[Screenshot and code edit data]
▼
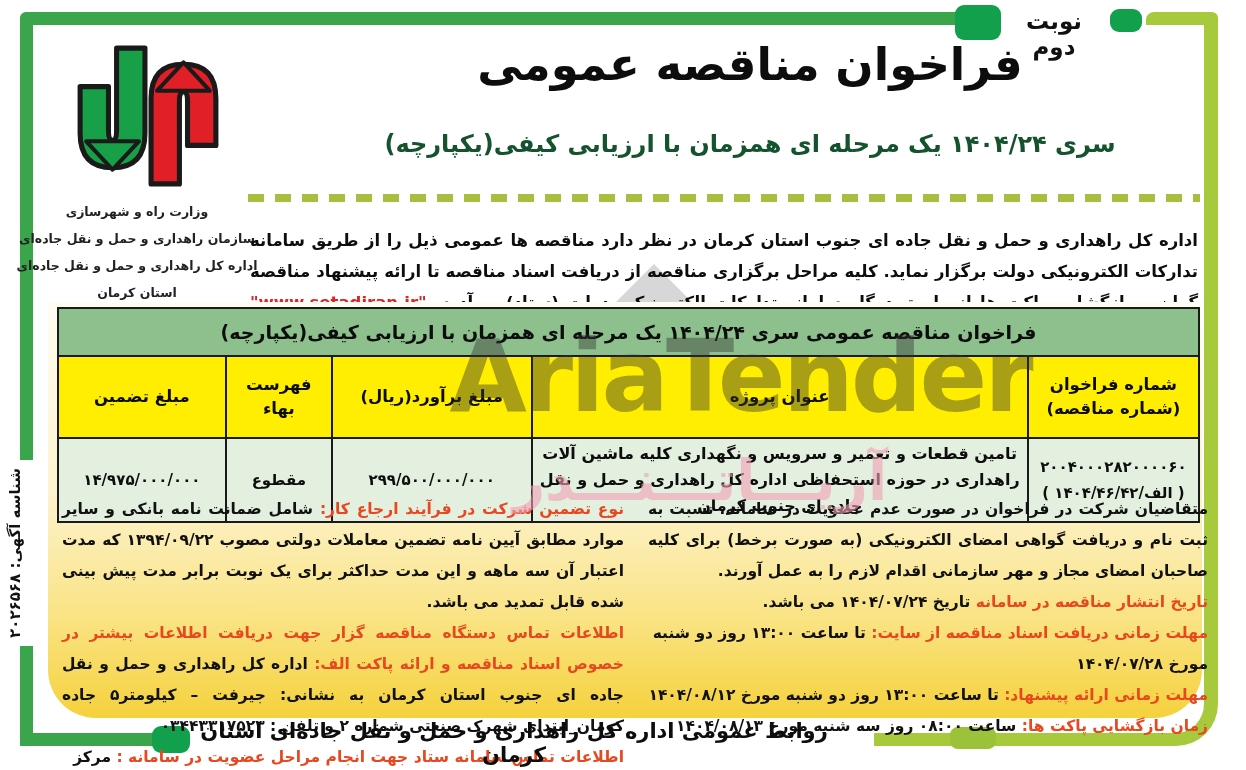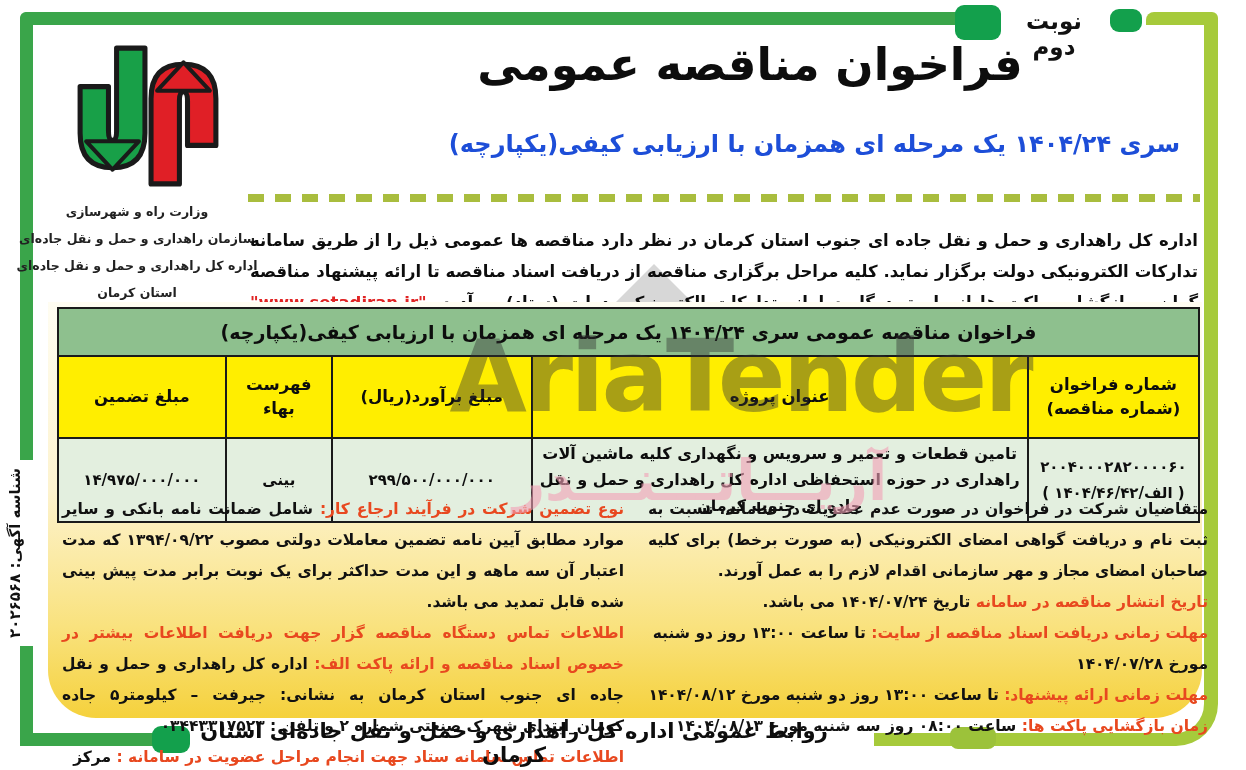--- a/index.html
+++ b/index.html
@@ -18,22 +18,22 @@
   .lime-frame{position:absolute;left:1146px;top:12px;width:72px;height:734px;box-sizing:border-box;
       border-top:13px solid #a6ca3b;border-right:14px solid #a6ca3b;border-bottom:13px solid #a6ca3b;
       border-radius:8px 6px 42px 0;}
   .lime-ext{position:absolute;left:874px;top:733px;width:276px;height:13px;background:#a6ca3b;}
   .lime-tab{position:absolute;left:950px;top:727px;width:46px;height:22px;background:#9cc23a;border-radius:8px;}
   
   .round-label{position:absolute;left:1002px;top:8px;width:104px;text-align:center;
       font-size:23px;font-weight:bold;color:#111;}
   .page-title{position:absolute;left:320px;top:38px;width:860px;text-align:center;
       font-size:45px;font-weight:bold;color:#0d0d0d;letter-spacing:-1px;}
-  .page-subtitle{position:absolute;left:320px;top:130px;width:860px;text-align:right;
-      font-size:24px;font-weight:bold;color:#1d4ed8;}
+  .page-subtitle{position:absolute;left:320px;top:130px;width:860px;text-align:center;
+      font-size:24px;font-weight:bold;color:#14532d;}
   .dashes{position:absolute;left:248px;top:194px;width:952px;height:8px;
       background:repeating-linear-gradient(90deg,#a9bd3e 0 16px,transparent 16px 27px);}
   .logo{position:absolute;left:62px;top:40px;width:172px;height:152px;}
   .org{position:absolute;left:16px;top:198px;width:242px;text-align:center;
       font-size:12.5px;font-weight:bold;color:#222;line-height:27px;}
   .intro{position:absolute;left:250px;top:208px;width:948px;font-size:16.5px;font-weight:bold;
       color:#0d0d0d;line-height:31px;text-align:justify;}
   .intro .url{color:#e02424;text-decoration:none;direction:ltr;unicode-bidi:embed;}
   
   .panel{position:absolute;left:48px;top:302px;width:1154px;height:416px;
@@ -134,21 +134,21 @@
       <th>فهرست بهاء</th>
       <th>مبلغ تضمین</th>
     </tr>
     <tr class="t-row">
       <td>
         <div>۲۰۰۴۰۰۰۲۸۲۰۰۰۰۶۰</div>
         <div dir="ltr">( ۱۴۰۴/۴۶/الف/۴۲ )</div>
       </td>
       <td class="proj">تامین قطعات و تعمیر و سرویس و نگهداری کلیه ماشین آلات راهداری در حوزه استحفاظی اداره کل راهداری و حمل و نقل جاده ای جنوب کرمان</td>
       <td>۲۹۹/۵۰۰/۰۰۰/۰۰۰</td>
-      <td>بینی</td>
+      <td>مقطوع</td>
       <td>۱۴/۹۷۵/۰۰۰/۰۰۰</td>
     </tr>
   </tbody>
     </table>
 
   <div class="wm-en">AriaTender</div>
   <div class="wm-fa">آریـــاتـــنـــدر</div>
 
   <div class="col col-right">
     <p class="just">متقاضیان شرکت در فراخوان در صورت عدم عضویت در سامانه، نسبت به ثبت نام و دریافت گواهی امضای الکترونیکی (به صورت برخط) برای کلیه صاحبان امضای مجاز و مهر سازمانی اقدام لازم را به عمل آورند.</p>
▲
The answer must consist of every line from the data that contains the word "center".

   .round-label{position:absolute;left:1002px;top:8px;width:104px;text-align:center;
   .page-title{position:absolute;left:320px;top:38px;width:860px;text-align:center;
+  .page-subtitle{position:absolute;left:320px;top:130px;width:860px;text-align:center;
   .org{position:absolute;left:16px;top:198px;width:242px;text-align:center;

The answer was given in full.